What a terribly sad sign of the times that the virtue industry of healthcare now has to take security precaution­s that seem better suited to a warzone than a hospital.

Writing on a different topic to the left of this column today, Geelong hospital chief Ruth Salom refers to some of the ‘angels’ who work out of Barwon Health.

We can vouch for this first hand, as can many Addy readers who regularly supply letters thanking a particular Geelong Hospital nurse or health profession­al for their compassion­ate attentiven­ess.

How unfortunat­e that frontline staff, receptioni­sts, nurses and doctors are now regularly under attack as they try to help people through their health battles.

The ravaging effect of the sinister drug ice is no doubt playing a large part in this senseless violence, as are related extreme mental illness issues such as ice-induced psychosis.

And so funding for panic buttons and CCTV cameras — even stab vests — are generally welcome to lower the day to day dangers faced by health staff. They might work for a rational person behaving badly.
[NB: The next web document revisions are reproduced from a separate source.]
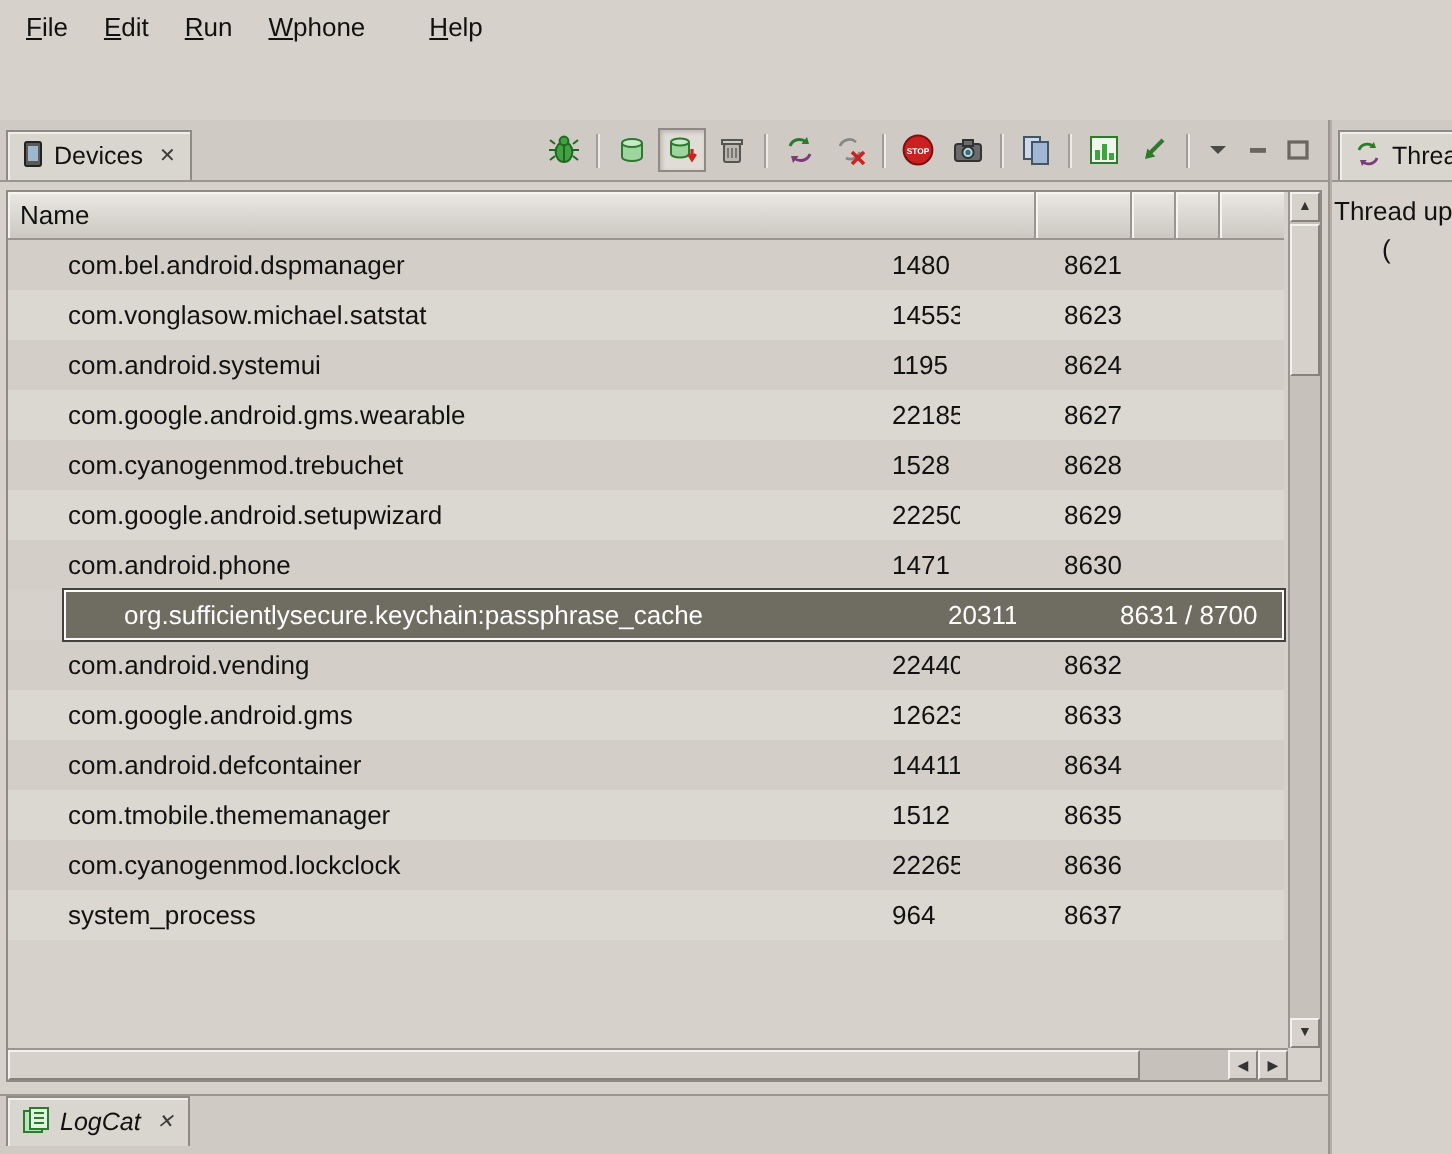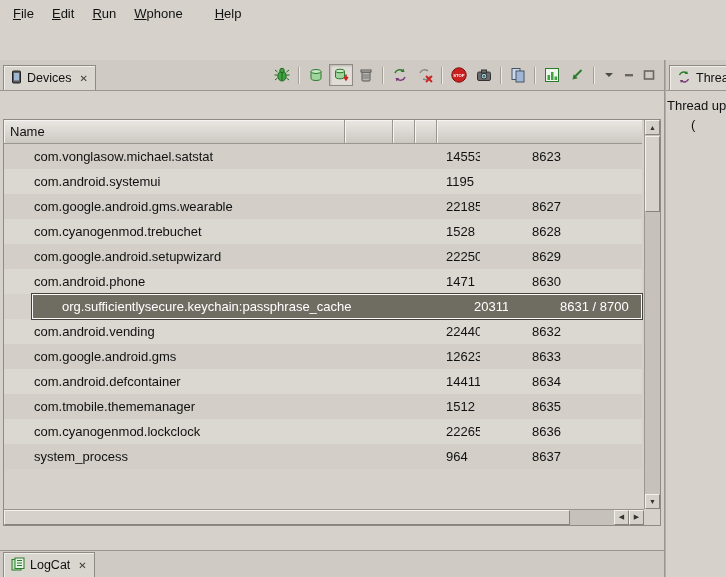--- a/index.html
+++ b/index.html
@@ -9,21 +9,21 @@
 
   
   .menu-bar{display:flex;align-items:center;height:26px;padding-left:4px;}
   .menu-item{padding:3px 9px;cursor:default;white-space:nowrap;}
   .menu-item .accel{text-decoration:underline;}
   .menu-item:nth-child(5){margin-left:14px;}
   .toolbar-strip{height:34px;}
 
   
   .main{display:flex;height:517px;}
-  .left-col{width:664px;display:flex;flex-direction:column;border-right:1px solid #9a968f;gap:24px;}
+  .left-col{width:664px;display:flex;flex-direction:column;border-right:1px solid #9a968f;}
   .right-col{flex:1;border-left:1px solid #b3afa8;overflow:hidden;display:flex;flex-direction:column;}
 
   
   .view-header{display:flex;align-items:flex-end;height:30px;background:#cfcbc4;
                border-bottom:1px solid #9a968f;position:relative;overflow:hidden;flex:none;}
   .tab{display:inline-flex;align-items:center;gap:5px;height:24px;padding:0 7px;
        background:#d9d5cf;border:1px solid #8f8b84;border-bottom:none;margin-left:3px;
        font-size:12.5px;white-space:nowrap;box-shadow:inset 1px 1px 0 #f0eeea;}
   .tab-close{font-size:10px;color:#3c3c38;margin-left:3px;cursor:default;}
 
@@ -34,21 +34,21 @@
   .tbtn.pressed{border-color:#8f8b84;background:#e0dcd6;box-shadow:inset 1px 1px 2px rgba(0,0,0,.18);}
   .tsep{width:1px;height:17px;background:#a39f98;border-right:1px solid #edebe7;margin:0 3px;}
 
   
   .table-wrap{position:relative;margin:4px 3px 0 3px;height:444px;border:1px solid #8f8b84;
               background:#d6d2cb;overflow:hidden;box-sizing:content-box;}
   .thead{display:flex;height:24px;width:638px;}
   .th{background:linear-gradient(#eae8e4,#ccc8c1);border-right:1px solid #9a968f;
       border-bottom:1px solid #9a968f;box-shadow:inset 1px 1px 0 #f6f4f1;
       display:flex;align-items:center;padding-left:6px;box-sizing:border-box;font-size:13px;}
-  .th.name{width:341px;}
+  .th.name{width:514px;}
   .th.pid{width:48px;}
   .th.c3{width:22px;}
   .th.c4{width:22px;}
   .th.port{flex:1;border-right:none;}
   .rows{width:638px;}
   .row{display:flex;height:25px;align-items:center;}
   .row:nth-child(odd){background:#d3cfc8;}
   .row:nth-child(even){background:#dbd7d1;}
   .cell{box-sizing:border-box;white-space:nowrap;overflow:hidden;}
   .cell.name{width:428px;padding-left:30px;}
@@ -71,21 +71,21 @@
           border:1px solid;border-color:#f3f1ee #87837c #87837c #f3f1ee;box-sizing:border-box;}
   .hscroll{position:absolute;left:0;bottom:0;right:16px;height:16px;background:#c6c2bb;
            border-top:1px solid #9a968f;box-sizing:border-box;display:flex;align-items:flex-start;}
   .hthumb{width:566px;height:15px;background:#d6d2cb;border:1px solid;
           border-color:#f3f1ee #87837c #87837c #f3f1ee;box-sizing:border-box;}
   .hspacer{flex:1;}
   .corner{position:absolute;right:0;bottom:0;width:16px;height:16px;background:#d6d2cb;}
 
   
   .bottom-bar{height:29px;border-top:1px solid #9a968f;background:#cfcbc4;
-              display:flex;align-items:flex-end;margin-top:auto;}
+              display:flex;margin-top:auto;font-style:italic;}
 
   
   .threads-content{padding:5px 1px;line-height:19px;white-space:nowrap;}
   .threads-line2{margin-left:24px;}
 </style>
 </head>
 <body>
 
 <div class="screen">
 
@@ -226,34 +226,42 @@
       <div class="table-wrap">
         <div class="thead">
           <div class="th name">Name</div>
           <div class="th pid"></div>
           <div class="th c3"></div>
           <div class="th c4"></div>
           <div class="th port"></div>
         </div>
 
         <div class="rows">
+          <div class="row">
+            <div class="cell name">com.bel.android.dspmanager</div>
+            <div class="cell pid">1480</div>
+            <div class="cell c3"></div>
+            <div class="cell c4"></div>
+            <div class="cell port">8621</div>
+          </div>
 
           <div class="row">
             <div class="cell name">com.vonglasow.michael.satstat</div>
             <div class="cell pid">14553</div>
             <div class="cell c3"></div>
             <div class="cell c4"></div>
             <div class="cell port">8623</div>
           </div>
 
           <div class="row">
             <div class="cell name">com.android.systemui</div>
             <div class="cell pid">1195</div>
             <div class="cell c3"></div>
             <div class="cell c4"></div>
+            <div class="cell port">8624</div>
           </div>
 
 
 
           <div class="row">
             <div class="cell name">com.google.android.gms.wearable</div>
             <div class="cell pid">22185</div>
             <div class="cell c3"></div>
             <div class="cell c4"></div>
             <div class="cell port">8627</div>

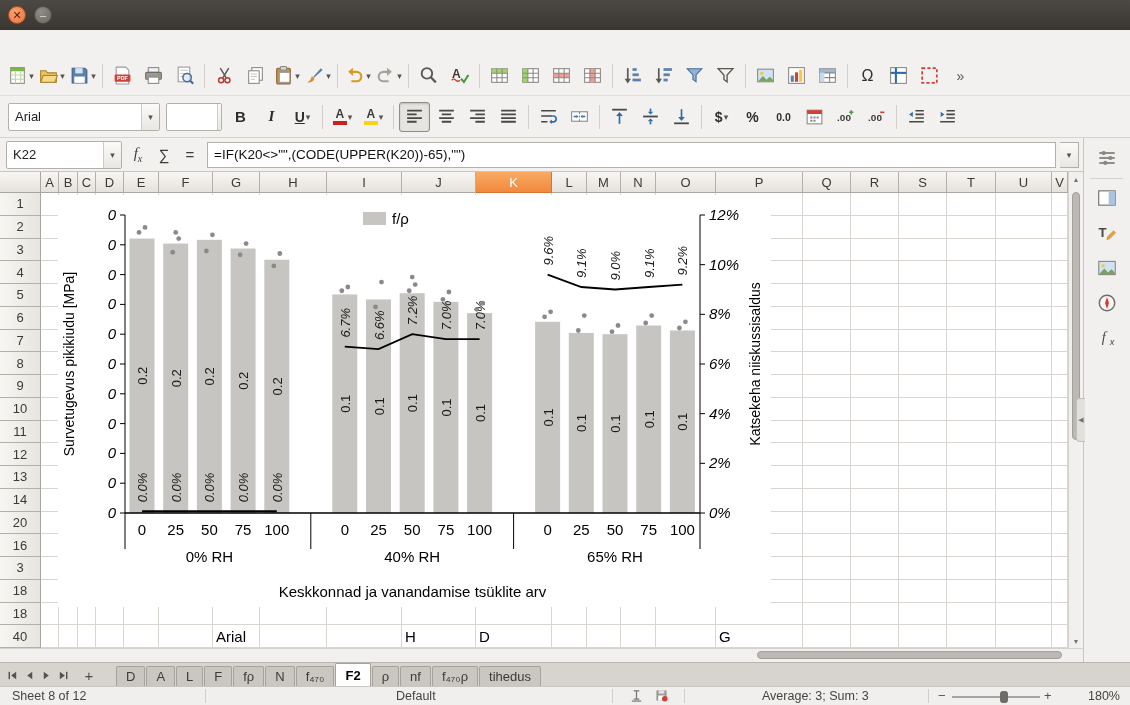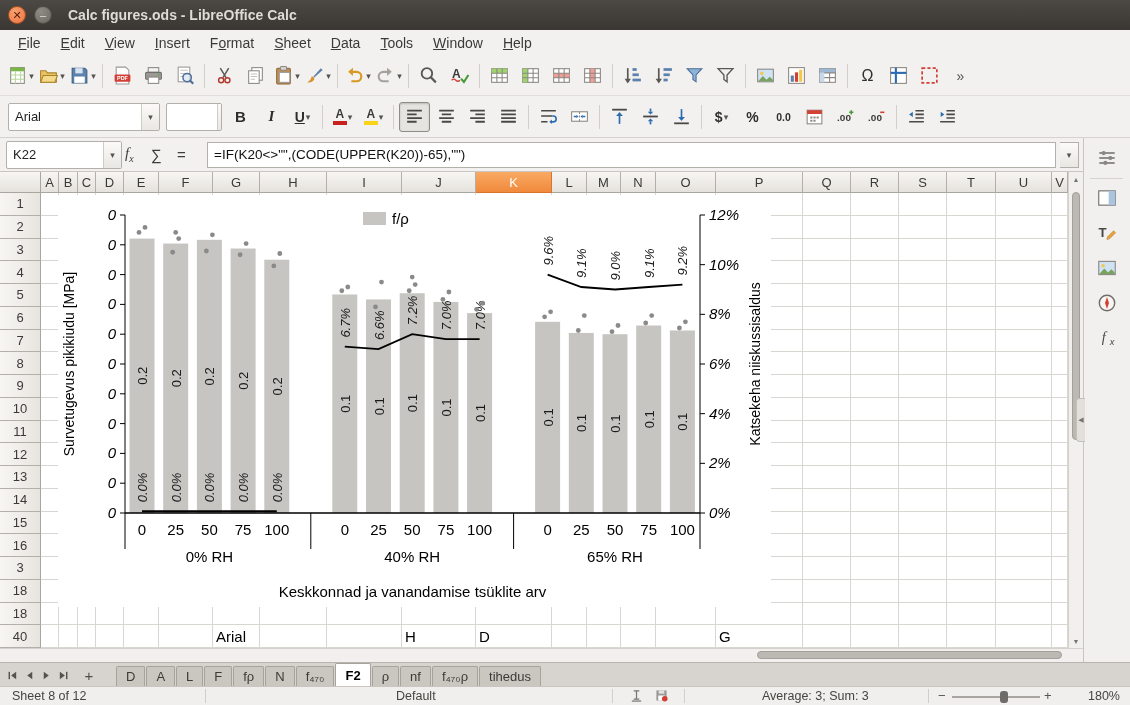--- a/index.html
+++ b/index.html
@@ -40,21 +40,21 @@
   .combo .arrow{width:17px;height:100%;border-left:1px solid #cfccc6;display:flex;flex:none;
     align-items:center;justify-content:center;font-size:9px;color:#55534f;
     background:linear-gradient(#fbfaf8,#e9e7e3);}
   .font-combo{width:150px;}
   .size-combo{width:54px;}
   #tf-items{display:flex;align-items:center;}
   
   #formulabar{position:absolute;left:0;top:138px;width:1083px;height:34px;background:#f2f1ef;
     display:flex;align-items:center;border-bottom:1px solid #c9c6c1;box-sizing:border-box;}
   .namebox{width:114px;margin-left:6px;}
-  .fbtn{width:26px;height:26px;display:flex;align-items:center;
+  .fbtn{width:26px;height:26px;display:flex;align-items:center;justify-content:center;
     font-size:15px;color:#3f3d3a;}
   .fx-glyph{font-family:"Liberation Serif",serif;font-style:italic;}
   .fx-glyph sub{font-size:10px;}
   .f-input-wrap{flex:1;height:24px;background:#fff;border:1px solid #b3b0aa;margin:0 4px;
     display:flex;align-items:center;}
   .f-input-wrap input{border:none;outline:none;width:100%;font-size:13.5px;padding:0 6px;
     font-family:"Liberation Sans",sans-serif;color:#111;background:transparent;}
   .fexp{width:18px;height:24px;display:flex;align-items:center;justify-content:center;
     font-size:9px;color:#55534f;border:1px solid #b3b0aa;border-left:none;background:linear-gradient(#fbfaf8,#e9e7e3);margin-right:4px;}
   
@@ -120,35 +120,22 @@
   #sb-zoom{position:absolute;right:10px;top:2px;width:60px;text-align:right;}
 </style>
 </head>
 <body>
 
 <div id="app">
 
   <div id="titlebar">
     <div class="winbtn close">✕</div>
     <div class="winbtn min">–</div>
-    <div id="window-title">Calc figures.ods - LibreOffice Calc</div>
   </div>
 
-  <div id="menubar">
-      <div class="menu-item"><u>F</u>ile</div>
-      <div class="menu-item"><u>E</u>dit</div>
-      <div class="menu-item"><u>V</u>iew</div>
-      <div class="menu-item"><u>I</u>nsert</div>
-      <div class="menu-item">F<u>o</u>rmat</div>
-      <div class="menu-item"><u>S</u>heet</div>
-      <div class="menu-item"><u>D</u>ata</div>
-      <div class="menu-item"><u>T</u>ools</div>
-      <div class="menu-item"><u>W</u>indow</div>
-      <div class="menu-item"><u>H</u>elp</div>
-    </div>
 
   <div id="toolbar-main" class="toolbar">
       <div class="tbtn">
         <span class="ic">
           <svg viewBox="0 0 20 20">
             <rect x="3.5" y="2.5" width="13" height="15" fill="#fff" stroke="#8a8782"></rect>
             <rect x="3.5" y="2.5" width="13" height="3.5" fill="#7ab648"></rect>
             <path d="M3.5 9.5h13M3.5 13.5h13M8 6v11.5M13 6v11.5" stroke="#b9d89a" fill="none"></path>
           </svg>
         </span>
@@ -651,21 +638,21 @@
       <div class="rowh" style="top: 91px; height: 22.75px;">5</div>
       <div class="rowh" style="top: 113.75px; height: 22.75px;">6</div>
       <div class="rowh" style="top: 136.5px; height: 22.75px;">7</div>
       <div class="rowh" style="top: 159.25px; height: 22.75px;">8</div>
       <div class="rowh" style="top: 182px; height: 22.75px;">9</div>
       <div class="rowh" style="top: 204.75px; height: 22.75px;">10</div>
       <div class="rowh" style="top: 227.5px; height: 22.75px;">11</div>
       <div class="rowh" style="top: 250.25px; height: 22.75px;">12</div>
       <div class="rowh" style="top: 273px; height: 22.75px;">13</div>
       <div class="rowh" style="top: 295.75px; height: 22.75px;">14</div>
-      <div class="rowh" style="top: 318.5px; height: 22.75px;">15</div>
+      <div class="rowh" style="top: 318.5px; height: 22.75px;">20</div>
       <div class="rowh" style="top: 341.25px; height: 22.75px;">16</div>
       <div class="rowh" style="top: 364px; height: 22.75px;">3</div>
       <div class="rowh" style="top: 386.75px; height: 22.75px;">18</div>
       <div class="rowh" style="top: 409.5px; height: 22.75px;">18</div>
       <div class="rowh" style="top: 432.25px; height: 22.75px;">40</div>
     </div>
 
   <div id="gridarea">
     <div id="gridlines">
         <div class="gl" style="left: 17px; top: 0px; width: 1px; height: 455px;"></div>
But they won’t deter a deluded ice user from engaging in psychotic violence.

It is time to reconsider the socalled reforms of the 1990s that poured patients out of asylums and on to the street (often into fatal confrontat­ions with police.)

It is time to get serious about confrontin­g spiraling ice and drug-induced mental trauma in our community.

Our leaders need to grapple with these larger, harder issues.

While they refuse to do so, funding for hospital CCTV cameras and the like will simply be the policy equivalent of a band-aid on a gaping wound.